Web page revision data:

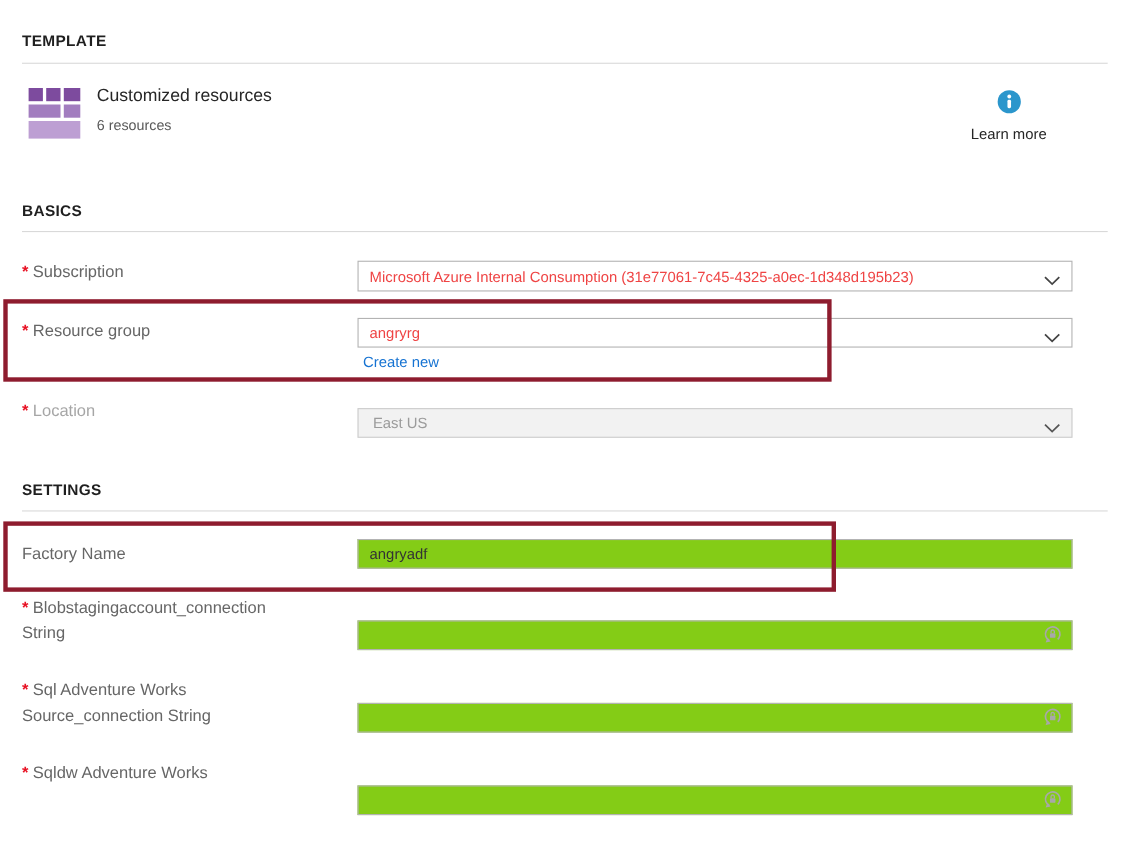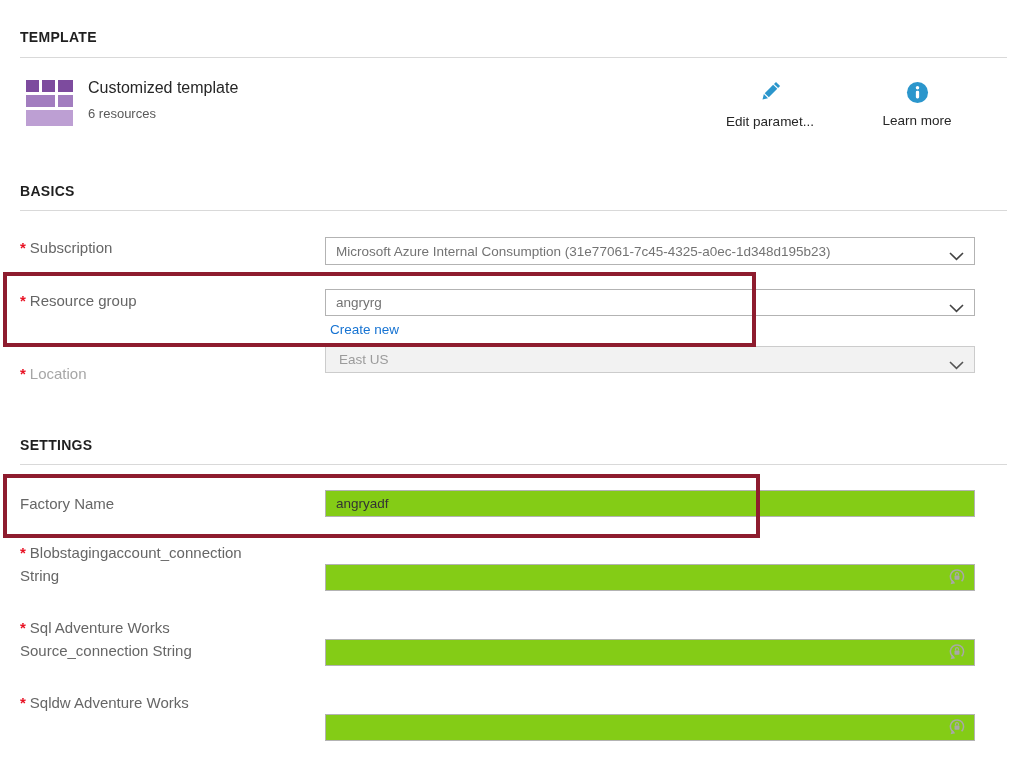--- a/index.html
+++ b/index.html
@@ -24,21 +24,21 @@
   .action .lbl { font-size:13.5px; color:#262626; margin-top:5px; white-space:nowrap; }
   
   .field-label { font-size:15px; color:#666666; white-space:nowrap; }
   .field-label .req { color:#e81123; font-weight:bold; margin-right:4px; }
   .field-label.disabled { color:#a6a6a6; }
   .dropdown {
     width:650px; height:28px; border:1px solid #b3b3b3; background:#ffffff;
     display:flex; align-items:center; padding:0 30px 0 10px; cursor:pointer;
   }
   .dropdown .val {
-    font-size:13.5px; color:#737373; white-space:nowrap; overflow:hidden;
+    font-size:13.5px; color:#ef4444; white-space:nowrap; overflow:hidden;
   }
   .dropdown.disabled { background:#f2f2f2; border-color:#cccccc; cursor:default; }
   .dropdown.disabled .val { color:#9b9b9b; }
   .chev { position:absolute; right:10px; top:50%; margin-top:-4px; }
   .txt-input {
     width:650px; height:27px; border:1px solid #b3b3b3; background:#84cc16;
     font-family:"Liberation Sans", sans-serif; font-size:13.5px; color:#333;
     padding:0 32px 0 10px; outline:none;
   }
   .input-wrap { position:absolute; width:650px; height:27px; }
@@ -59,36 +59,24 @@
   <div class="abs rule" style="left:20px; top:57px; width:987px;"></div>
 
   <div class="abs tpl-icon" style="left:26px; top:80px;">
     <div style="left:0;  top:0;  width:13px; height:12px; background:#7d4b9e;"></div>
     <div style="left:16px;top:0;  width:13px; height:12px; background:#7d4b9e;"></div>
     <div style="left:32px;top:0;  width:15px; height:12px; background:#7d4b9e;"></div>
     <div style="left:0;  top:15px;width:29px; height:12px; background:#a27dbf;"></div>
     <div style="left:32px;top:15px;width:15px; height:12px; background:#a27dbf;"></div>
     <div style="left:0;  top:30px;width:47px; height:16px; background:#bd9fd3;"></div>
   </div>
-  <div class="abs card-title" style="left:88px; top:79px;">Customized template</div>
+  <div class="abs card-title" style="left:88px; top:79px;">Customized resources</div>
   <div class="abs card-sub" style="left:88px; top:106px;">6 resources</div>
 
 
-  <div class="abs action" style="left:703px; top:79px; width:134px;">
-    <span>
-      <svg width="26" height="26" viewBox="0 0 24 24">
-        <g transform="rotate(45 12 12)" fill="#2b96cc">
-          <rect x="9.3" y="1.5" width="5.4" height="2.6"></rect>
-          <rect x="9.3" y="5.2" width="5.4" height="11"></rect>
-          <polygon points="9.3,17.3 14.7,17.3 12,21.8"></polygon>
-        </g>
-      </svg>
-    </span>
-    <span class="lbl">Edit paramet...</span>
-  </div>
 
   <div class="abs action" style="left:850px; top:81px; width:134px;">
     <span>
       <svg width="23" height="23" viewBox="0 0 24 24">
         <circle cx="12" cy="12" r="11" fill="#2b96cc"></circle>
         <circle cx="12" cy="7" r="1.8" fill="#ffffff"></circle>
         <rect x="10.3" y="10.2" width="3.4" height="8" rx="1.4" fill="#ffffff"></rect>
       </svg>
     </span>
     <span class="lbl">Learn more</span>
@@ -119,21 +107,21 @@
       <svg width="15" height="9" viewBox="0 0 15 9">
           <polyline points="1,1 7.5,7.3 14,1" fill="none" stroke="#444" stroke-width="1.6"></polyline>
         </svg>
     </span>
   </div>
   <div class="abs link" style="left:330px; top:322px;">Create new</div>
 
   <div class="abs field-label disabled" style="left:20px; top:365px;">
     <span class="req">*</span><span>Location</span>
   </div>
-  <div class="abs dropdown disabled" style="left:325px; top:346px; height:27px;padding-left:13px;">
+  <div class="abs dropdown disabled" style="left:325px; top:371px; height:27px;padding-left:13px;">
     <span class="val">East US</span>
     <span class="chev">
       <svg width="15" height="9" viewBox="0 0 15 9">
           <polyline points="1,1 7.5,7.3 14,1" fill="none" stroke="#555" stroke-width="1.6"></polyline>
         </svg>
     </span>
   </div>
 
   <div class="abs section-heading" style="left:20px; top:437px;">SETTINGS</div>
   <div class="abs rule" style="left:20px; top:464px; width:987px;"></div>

ACTIVITY:
Apart from the pictures, every line above must be repeated exactly.

SOLUTION FOR THIS EXERCISE:
--- a/index.html
+++ b/index.html
@@ -24,21 +24,21 @@
   .action .lbl { font-size:13.5px; color:#262626; margin-top:5px; white-space:nowrap; }
   
   .field-label { font-size:15px; color:#666666; white-space:nowrap; }
   .field-label .req { color:#e81123; font-weight:bold; margin-right:4px; }
   .field-label.disabled { color:#a6a6a6; }
   .dropdown {
     width:650px; height:28px; border:1px solid #b3b3b3; background:#ffffff;
     display:flex; align-items:center; padding:0 30px 0 10px; cursor:pointer;
   }
   .dropdown .val {
-    font-size:13.5px; color:#737373; white-space:nowrap; overflow:hidden;
+    font-size:13.5px; color:#ef4444; white-space:nowrap; overflow:hidden;
   }
   .dropdown.disabled { background:#f2f2f2; border-color:#cccccc; cursor:default; }
   .dropdown.disabled .val { color:#9b9b9b; }
   .chev { position:absolute; right:10px; top:50%; margin-top:-4px; }
   .txt-input {
     width:650px; height:27px; border:1px solid #b3b3b3; background:#84cc16;
     font-family:"Liberation Sans", sans-serif; font-size:13.5px; color:#333;
     padding:0 32px 0 10px; outline:none;
   }
   .input-wrap { position:absolute; width:650px; height:27px; }
@@ -59,36 +59,24 @@
   <div class="abs rule" style="left:20px; top:57px; width:987px;"></div>
 
   <div class="abs tpl-icon" style="left:26px; top:80px;">
     <div style="left:0;  top:0;  width:13px; height:12px; background:#7d4b9e;"></div>
     <div style="left:16px;top:0;  width:13px; height:12px; background:#7d4b9e;"></div>
     <div style="left:32px;top:0;  width:15px; height:12px; background:#7d4b9e;"></div>
     <div style="left:0;  top:15px;width:29px; height:12px; background:#a27dbf;"></div>
     <div style="left:32px;top:15px;width:15px; height:12px; background:#a27dbf;"></div>
     <div style="left:0;  top:30px;width:47px; height:16px; background:#bd9fd3;"></div>
   </div>
-  <div class="abs card-title" style="left:88px; top:79px;">Customized template</div>
+  <div class="abs card-title" style="left:88px; top:79px;">Customized resources</div>
   <div class="abs card-sub" style="left:88px; top:106px;">6 resources</div>
 
 
-  <div class="abs action" style="left:703px; top:79px; width:134px;">
-    <span>
-      <svg width="26" height="26" viewBox="0 0 24 24">
-        <g transform="rotate(45 12 12)" fill="#2b96cc">
-          <rect x="9.3" y="1.5" width="5.4" height="2.6"></rect>
-          <rect x="9.3" y="5.2" width="5.4" height="11"></rect>
-          <polygon points="9.3,17.3 14.7,17.3 12,21.8"></polygon>
-        </g>
-      </svg>
-    </span>
-    <span class="lbl">Edit paramet...</span>
-  </div>
 
   <div class="abs action" style="left:850px; top:81px; width:134px;">
     <span>
       <svg width="23" height="23" viewBox="0 0 24 24">
         <circle cx="12" cy="12" r="11" fill="#2b96cc"></circle>
         <circle cx="12" cy="7" r="1.8" fill="#ffffff"></circle>
         <rect x="10.3" y="10.2" width="3.4" height="8" rx="1.4" fill="#ffffff"></rect>
       </svg>
     </span>
     <span class="lbl">Learn more</span>
@@ -119,21 +107,21 @@
       <svg width="15" height="9" viewBox="0 0 15 9">
           <polyline points="1,1 7.5,7.3 14,1" fill="none" stroke="#444" stroke-width="1.6"></polyline>
         </svg>
     </span>
   </div>
   <div class="abs link" style="left:330px; top:322px;">Create new</div>
 
   <div class="abs field-label disabled" style="left:20px; top:365px;">
     <span class="req">*</span><span>Location</span>
   </div>
-  <div class="abs dropdown disabled" style="left:325px; top:346px; height:27px;padding-left:13px;">
+  <div class="abs dropdown disabled" style="left:325px; top:371px; height:27px;padding-left:13px;">
     <span class="val">East US</span>
     <span class="chev">
       <svg width="15" height="9" viewBox="0 0 15 9">
           <polyline points="1,1 7.5,7.3 14,1" fill="none" stroke="#555" stroke-width="1.6"></polyline>
         </svg>
     </span>
   </div>
 
   <div class="abs section-heading" style="left:20px; top:437px;">SETTINGS</div>
   <div class="abs rule" style="left:20px; top:464px; width:987px;"></div>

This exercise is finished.